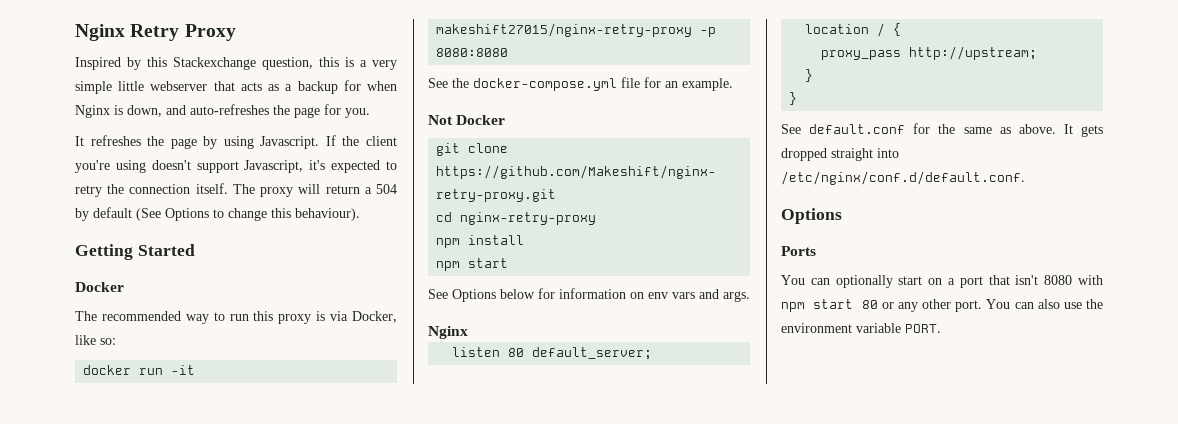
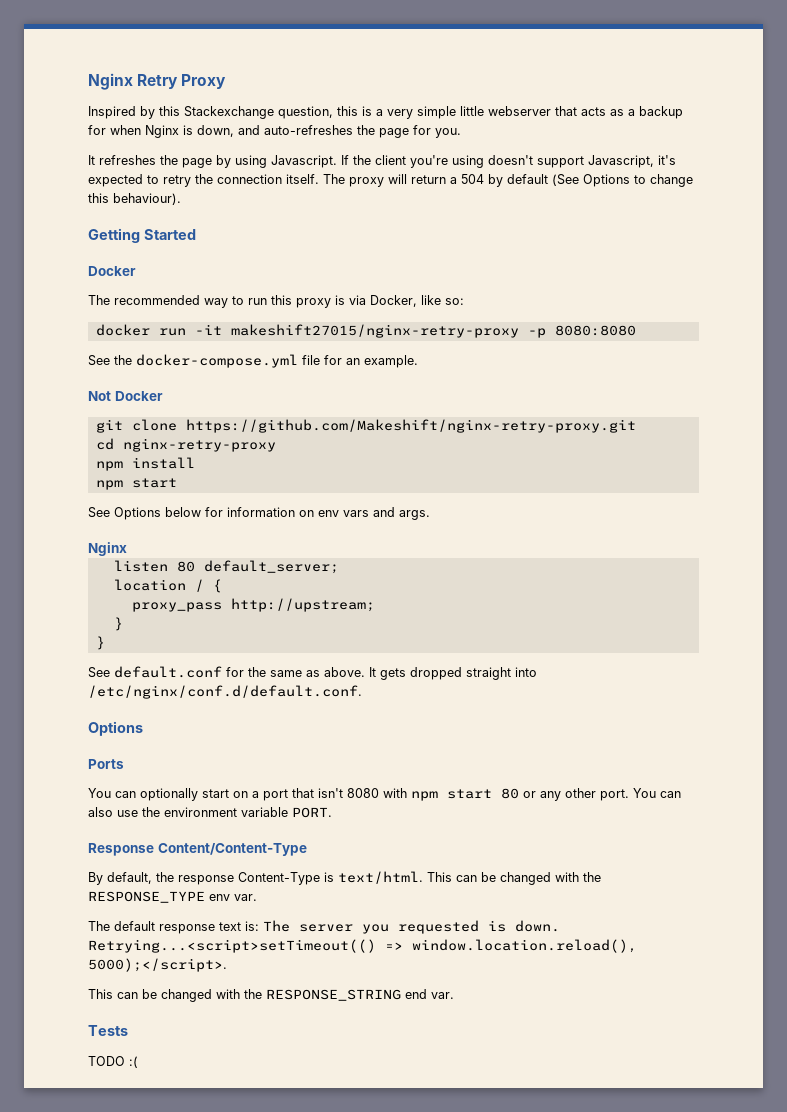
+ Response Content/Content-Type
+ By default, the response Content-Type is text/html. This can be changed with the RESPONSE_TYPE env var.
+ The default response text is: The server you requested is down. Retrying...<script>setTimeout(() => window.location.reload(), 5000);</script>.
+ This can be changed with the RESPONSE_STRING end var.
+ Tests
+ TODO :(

+ + +

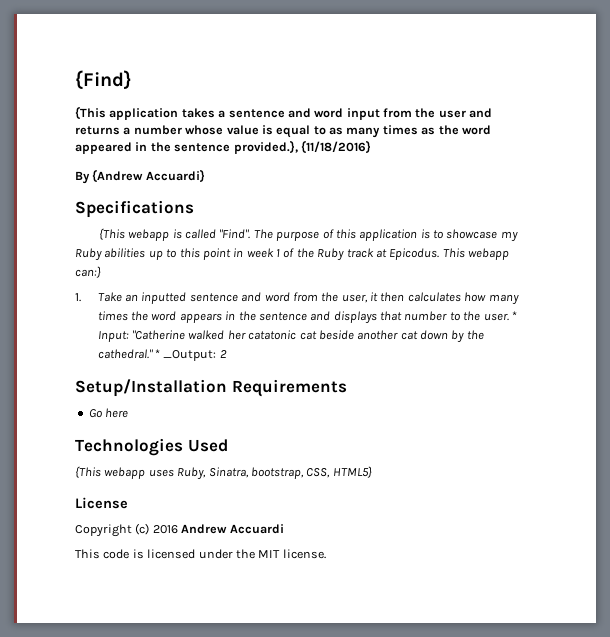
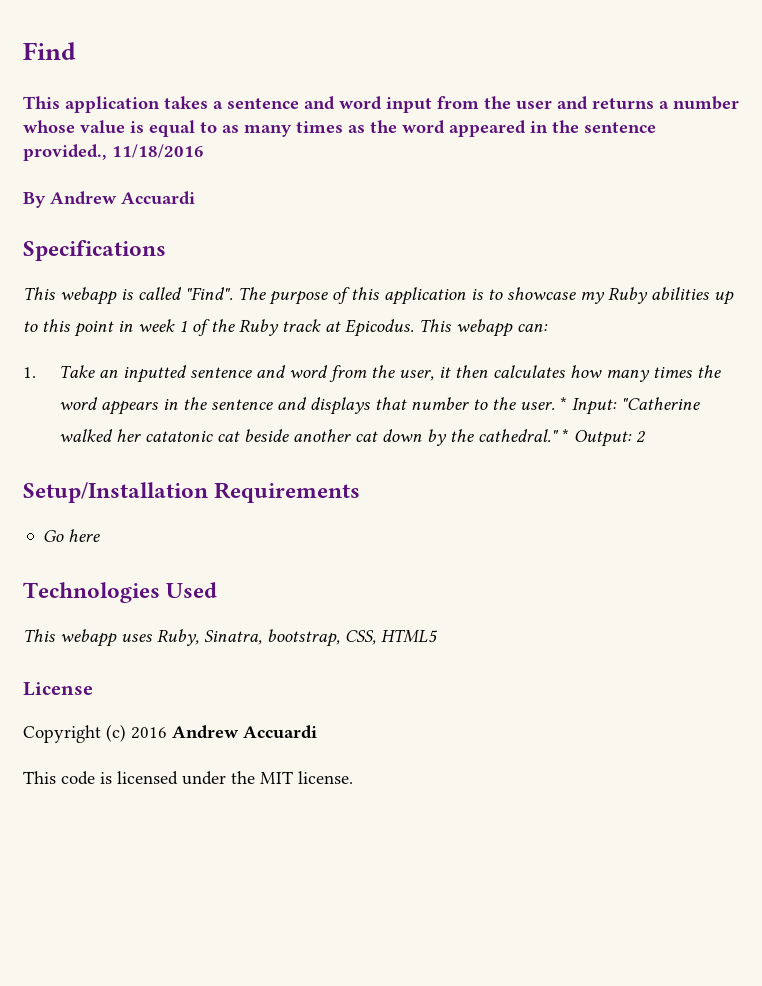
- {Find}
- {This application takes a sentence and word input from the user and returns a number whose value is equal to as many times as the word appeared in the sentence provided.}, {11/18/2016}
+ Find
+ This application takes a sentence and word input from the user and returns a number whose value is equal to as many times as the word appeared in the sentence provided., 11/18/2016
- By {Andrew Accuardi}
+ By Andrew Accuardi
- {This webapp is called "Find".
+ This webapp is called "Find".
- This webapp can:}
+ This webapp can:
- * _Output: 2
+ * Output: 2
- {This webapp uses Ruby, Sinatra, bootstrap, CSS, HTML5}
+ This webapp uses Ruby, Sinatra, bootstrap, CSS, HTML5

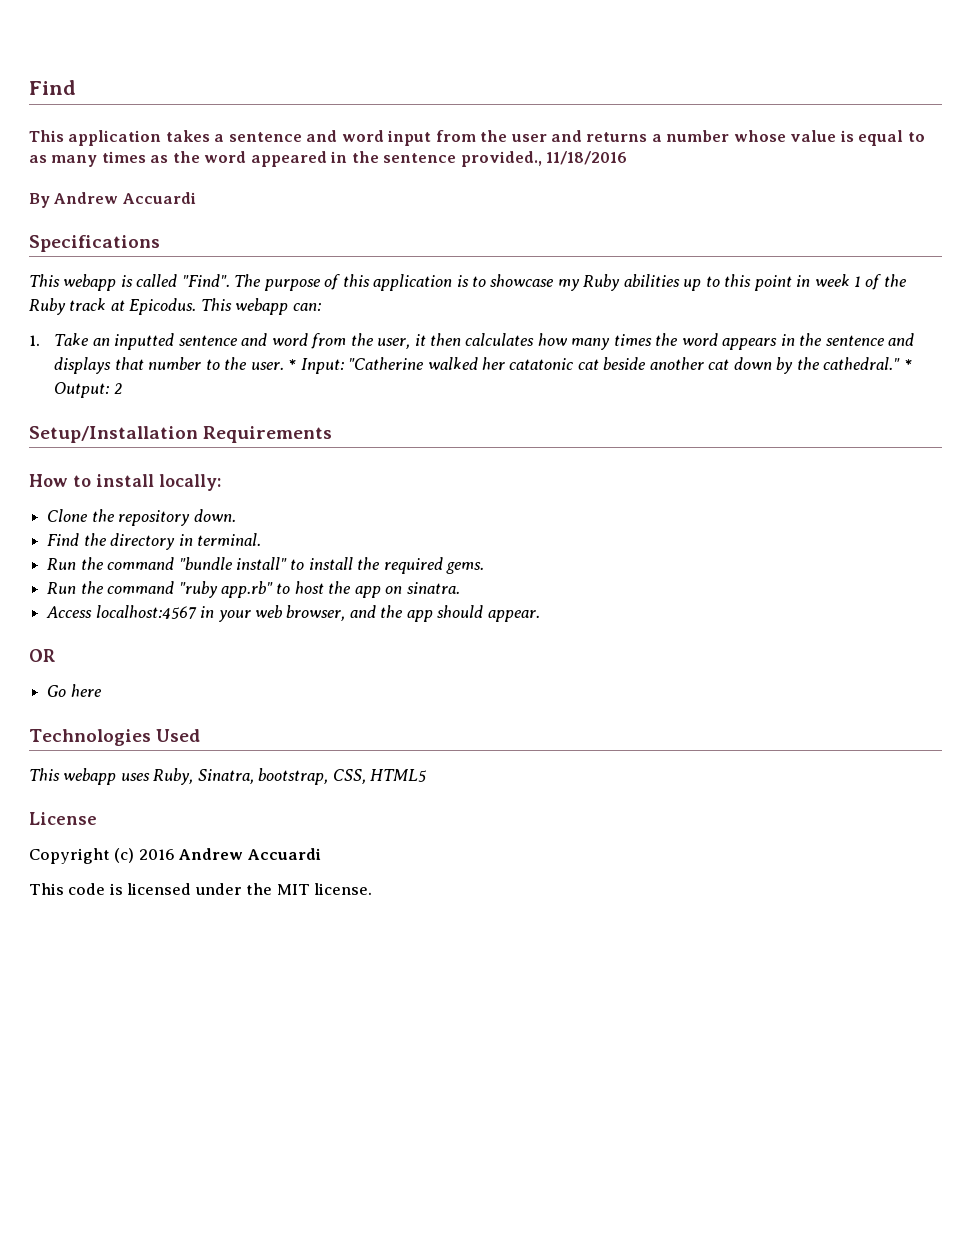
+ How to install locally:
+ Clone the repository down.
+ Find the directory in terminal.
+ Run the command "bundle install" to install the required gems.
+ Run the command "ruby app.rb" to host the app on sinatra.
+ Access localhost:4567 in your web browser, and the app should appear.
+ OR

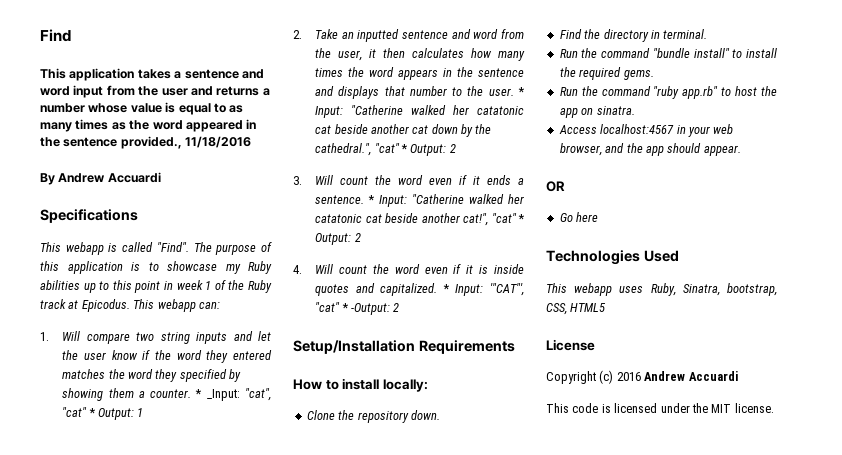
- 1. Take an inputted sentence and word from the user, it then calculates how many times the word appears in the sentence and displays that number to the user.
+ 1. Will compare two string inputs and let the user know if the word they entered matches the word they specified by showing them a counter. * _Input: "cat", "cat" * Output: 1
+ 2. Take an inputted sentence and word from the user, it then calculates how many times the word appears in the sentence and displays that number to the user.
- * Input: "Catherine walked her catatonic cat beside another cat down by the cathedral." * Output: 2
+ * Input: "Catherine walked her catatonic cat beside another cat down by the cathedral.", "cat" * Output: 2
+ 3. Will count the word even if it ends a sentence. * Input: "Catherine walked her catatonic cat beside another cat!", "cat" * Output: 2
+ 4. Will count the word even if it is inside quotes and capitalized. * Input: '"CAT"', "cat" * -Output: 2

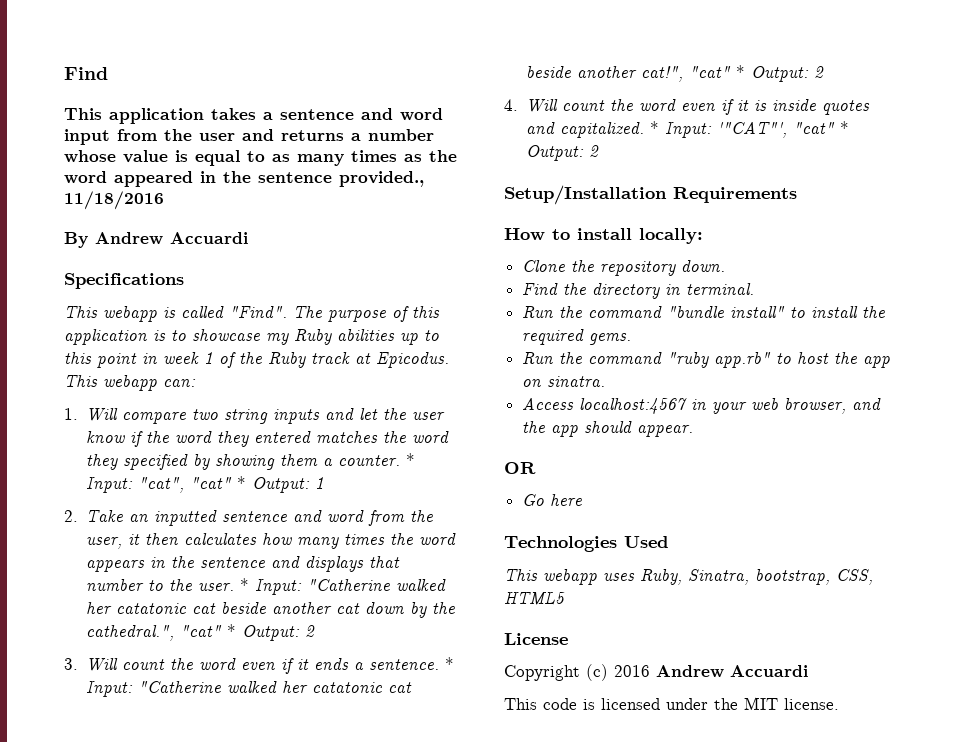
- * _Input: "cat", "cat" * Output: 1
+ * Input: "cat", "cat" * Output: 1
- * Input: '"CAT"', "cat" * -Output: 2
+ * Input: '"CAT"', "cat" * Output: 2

+ + +

Work item ->
Scan the listing for the string "takes" and copy every line that carries it.

Written answer ->
- {This application takes a sentence and word input from the user and returns a number whose value is equal to as many times as the word appeared in the sentence provided.}, {11/18/2016}
+ This application takes a sentence and word input from the user and returns a number whose value is equal to as many times as the word appeared in the sentence provided., 11/18/2016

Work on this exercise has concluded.